Sunday, July 30, 2006

The dream

When I was in college I watched my aunt, dying of cancer, take her last breath. A few years later, my grandfather, also dying of cancer, died in his room surrounded by chatting family. After noticing he didn’t seem to be breathing I checked for a pulse and found nothing. I have been in the presence of death. I have seen it take what belongs to it right in front of my eyes. I have watched the preceding work of death; the months in hospitals, going to treatments, the 911 calls and funeral after funeral. I held the hands of loved ones in comas, folded their fingers to hold my hand because they couldn’t do it themselves, and swabbed their mouth that was drying out from oxygen masks. I have heard the tones of doctors’ voices deliver news that some could handle and some could not bear the thought. I learned the signs of death. The medical professionals calling in Hospice, getting a home healthcare nurse, and having involuntary functions like breathing being the task for the day instead of a project at work. I've seen strong people become weak and weak people exhibit strength beyond comprehension. I have heard people cry out to God and question Him in the same breath. I've heard the not-so-comforting phrases Christian say to make them sound holy. “They are in a better place…” and “God is sovereign.” I am not saying these statements are not true, but they are not that comforting. Now I am watching something die right in front of my eyes that I cannot handle. It is what I will call my dream.

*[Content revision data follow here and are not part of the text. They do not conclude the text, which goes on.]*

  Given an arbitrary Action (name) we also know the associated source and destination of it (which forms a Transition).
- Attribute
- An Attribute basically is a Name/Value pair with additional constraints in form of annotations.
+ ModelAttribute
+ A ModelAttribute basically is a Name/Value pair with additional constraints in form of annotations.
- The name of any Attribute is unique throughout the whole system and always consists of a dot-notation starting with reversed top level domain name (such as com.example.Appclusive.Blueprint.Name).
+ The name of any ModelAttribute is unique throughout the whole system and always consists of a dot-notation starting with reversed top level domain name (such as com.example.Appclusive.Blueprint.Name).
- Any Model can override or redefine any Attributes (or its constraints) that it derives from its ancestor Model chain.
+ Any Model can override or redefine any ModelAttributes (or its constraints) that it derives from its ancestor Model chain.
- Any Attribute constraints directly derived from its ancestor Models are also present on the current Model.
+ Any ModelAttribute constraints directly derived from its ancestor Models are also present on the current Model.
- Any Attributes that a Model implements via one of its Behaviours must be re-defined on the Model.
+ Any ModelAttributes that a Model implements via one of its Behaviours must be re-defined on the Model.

I have wanted to be in student ministry since I was 15. I have listened and followed even to the extent of leaving family to be trained hundreds of miles away. I watched a passion be implemented in me that was beyond human understanding. I went to bed thinking about God and His heart for teenagers and woke up finishing the thoughts. I never wanted to do anything but this passion, this dream. I waded into shallow pools of ministry, part-time and volunteering here and there. Then I got to do fulltime, my passion was fueled ever so slightly because it wasn’t exactly the dream but it was close. Then at last a big shot. I was invited to swim deeply into the dream, propelled by a passionate calling never really quite understood. It was glorious. I felt so alive and part of a plan. Literally the smile could not be slapped off my face. Someone once said that when God fulfills a dream this is what it is like. Sleep was a bother; every minute was too good to miss. Then a tragedy hit. I still don’t really know if I caused it or not. As an observer of reality, I know that the common denominator is usually suspect in the cause. The dream seems so lifeless. Holding its hand, I have to wrap its fingers around mine because it can’t do it for itself anymore. Its breathing is shallow and its heartbeat is faint. I have heard the grave tone of voice say that the heart has left. It doesn’t look good. I know it is still in there. My dream is on a ventilator and I have power of attorney. What is best? Having it exist in this state for an unlimited amount of time or move on? Grief for the dying is agony. Miracles happen, but not at my wish. The words of supposed comfort are the words that hurt the most, “God is sovereign.” How do you know if a dream is really dead? What do you do then? If someone has some insight, please let me hear it.

1 comment:

Anna said...

I really do not know what to say, other than that is the best piece of writing I have read in a very long time.

As far as insight, your dreams only die when you quit believing in them.